L

*Lacre [?].

Laddin (Little Marcle).

Lady Arbour (Hereford Cathedral).

Arbour originally was O. Fr. herbier (Lat. herbarium). As the word changed its form it lost its connection with 'herb', and popular etymology connected it with Ital. arborata, 'a bower or shady retreat'.

There is a Lady Harbour in Eardisley, Lady Court in Shobdon, Lady Grove in Birley, Lady Ridge in Brockhampton, and Lady Wood in Tedstone Delamere. In 1650 Ledbury had a Lady Wood, and a Lady Oak Common; Val. Eccles. mentions 'Oure Ladyes Farme' in Weston-Beggard; and there is a Lady Meadow in Goodrich in 1722.

Lady Lift (a lofty hill in Yazor).

In the Ord.

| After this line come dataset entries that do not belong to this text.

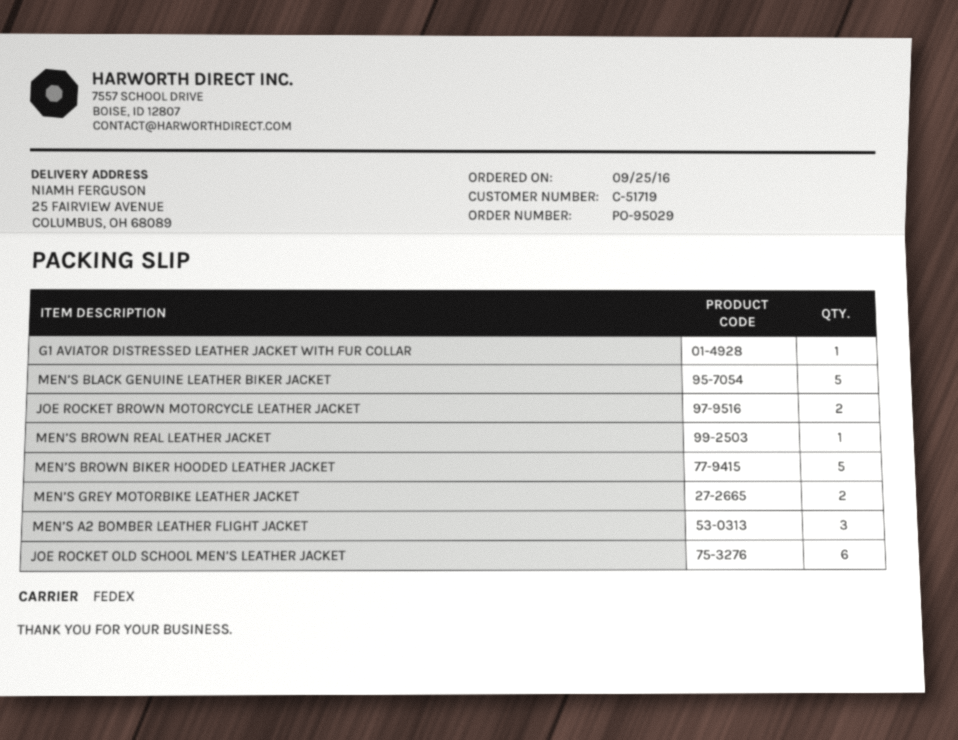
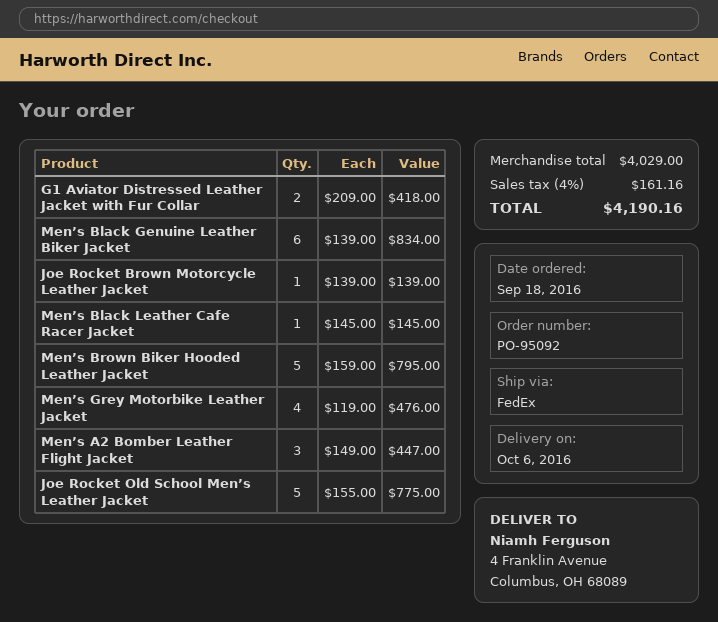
order number: PO-95029 -> PO-95092
order date: 2016-09-25 -> 2016-09-18
ship to: 25 FAIRVIEW AVENUE, COLUMBUS, OH 68089 -> 4 Franklin Avenue, Columbus, OH 68089
G1 AVIATOR DISTRESSED LEATHER JACKET WITH FUR COLLAR: 1 -> 2
MEN’S BLACK GENUINE LEATHER BIKER JACKET: 5 -> 6
JOE ROCKET BROWN MOTORCYCLE LEATHER JACKET: 2 -> 1
MEN’S BROWN REAL LEATHER JACKET: 1 -> none
MEN’S GREY MOTORBIKE LEATHER JACKET: 2 -> 4
JOE ROCKET OLD SCHOOL MEN’S LEATHER JACKET: 6 -> 5
Men’s Black Leather Cafe Racer Jacket: none -> 1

Map (1831) part of the ridge is given as Larkhill Wood, and part as Burton Hill, with Ladylift Clump and Yazor Wood between. N.E.D. gives several quotations for 'lift' as 'rising ground', but the earliest of these is from Sir W. Scott in 1825; so the name is probably modern.

*Lagademar ['pertinebat ad Archenefelde T. R. E.'].

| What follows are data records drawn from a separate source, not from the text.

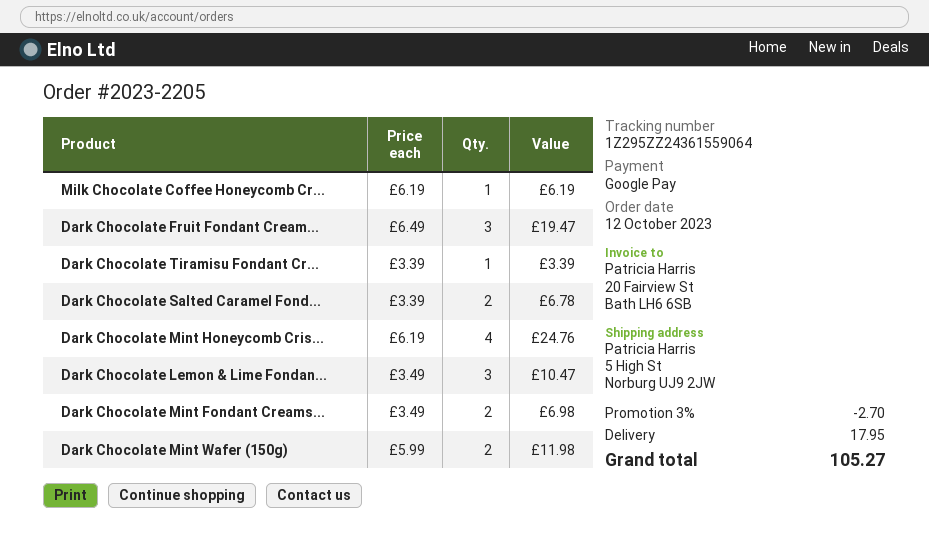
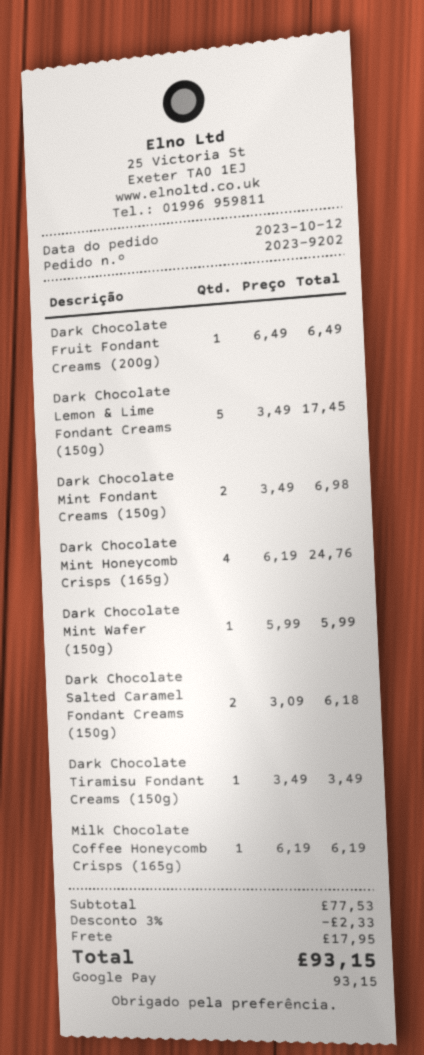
order number: 2023-2205 -> 2023-9202
Dark Chocolate Fruit Fondant Cream...: 3 x 6.49 = 19.47 -> 1 x 6.49 = 6.49
Dark Chocolate Tiramisu Fondant Cr...: 1 x 3.39 = 3.39 -> 1 x 3.49 = 3.49
Dark Chocolate Salted Caramel Fond...: 2 x 3.39 = 6.78 -> 2 x 3.09 = 6.18
Dark Chocolate Lemon & Lime Fondan...: 3 x 3.49 = 10.47 -> 5 x 3.49 = 17.45
Dark Chocolate Mint Wafer (150g): 2 x 5.99 = 11.98 -> 1 x 5.99 = 5.99
discount: 3% = 2.70 -> 3% = 2.33
total: 105.27 -> 93.15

Tradition says it is the 'Licat Amir' (Llygad Amir) of Nennius, where Arthur slew his son Amyr, at the source of the river Gamber (which is Amir in Lib. Land.).

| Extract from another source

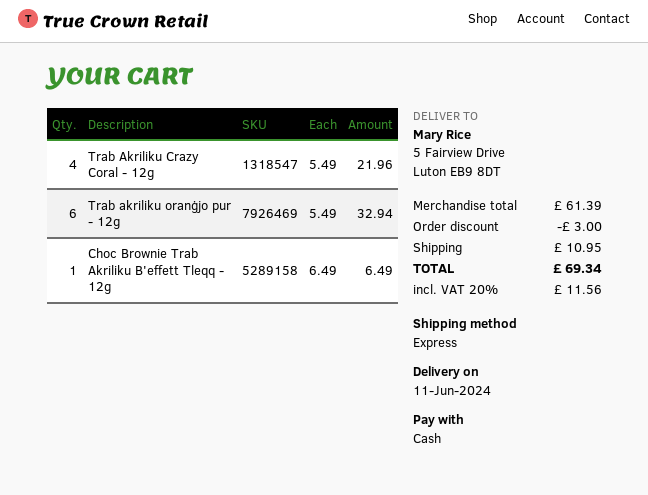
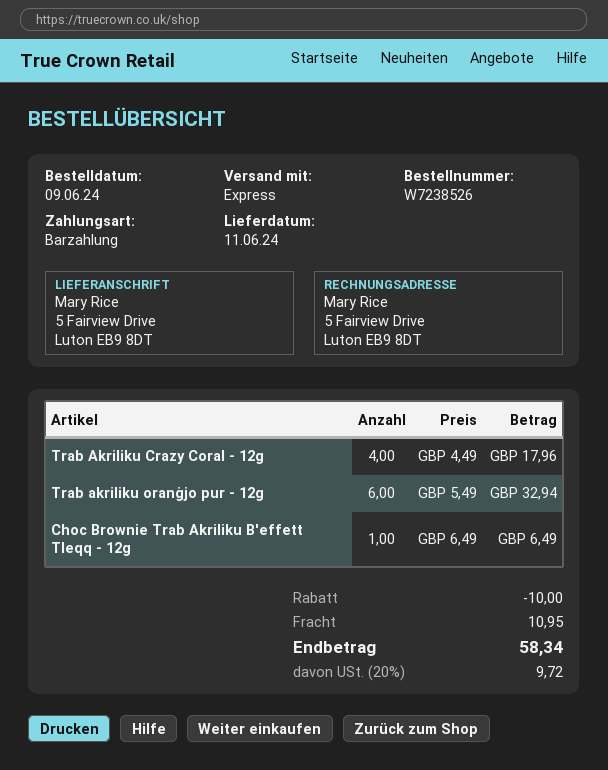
Trab Akriliku Crazy Coral - 12g: 4 x 5.49 = 21.96 -> 4 x 4.49 = 17.96
discount: 3.00 -> 10.00
tax: 20% = 11.56 -> 20% = 9.72
total: 69.34 -> 58.34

The Lakes Farm (Stretton Sugwas).

O.E. lac, 'lake'. In O.E. place-names it had not the meaning of the modern word. It may refer to a running stream as well as to a standing pool; as in Bab-lock-hithe (Oxf.), which is in 1291 Babbelake. A small trib. of the Wye is still called Letton Lake; a stream in Wigmore is 'Wigmore Lake' in 1831 Ord. Map, and another in Sutton is 'Sutton Lake'. And in 1349 in Marden was 'quoddam fossatum vocatum Walneyslake' (Ep. Reg.).

Lancaegy (Welsh Newton).

So in 1831 Ord. Map.

For the first element see App.,W. cae-gwy would mean 'meadow by the river'.

*Landmore [Garway].

Possibly Llan-mawr, 'great enclosure'.

Lanerch (brook, trib. of the Garren).

W. llanerch, 'a glade', 'a clear patch'.

*The Langet [Abbeydore].

E.H. Cart. (circ. 1280) has languen; but this is almost certainly Llangua.

Langstone (Llangarren).

Larport Court (Mordiford).

The Laskett (Llandinabo).

*Lavilede [in Bredwardine or Letton].

Lawton (Kingsland).

The first element must be O.E. laf, lane, 'what is left', 'a widow'. 'Tun of the widow'.

Laysters.

Near by is Laysters Pole.

The Lea.

O.E. leah, dat. leage, 'a meadow'. A farm called The Ley (Weobley) is in 1348 (Ep. Reg.) La Leghe. There are also The Lea (farm, Upper Sapey), The Leys (Grafton, Aylton, Yarpole, and Stanford Bishop), and The Lays (farm, Tarrington).

Leadon (river, trib. of Severn).

There is also a brook called Leadon or Loden, which flows through Stretton Grandison into the river Frome.

Leadon (Court, Bishop's Frome).

It is difficult to say whether this place takes its name from the river, or gives its name to it. See under Ledbury.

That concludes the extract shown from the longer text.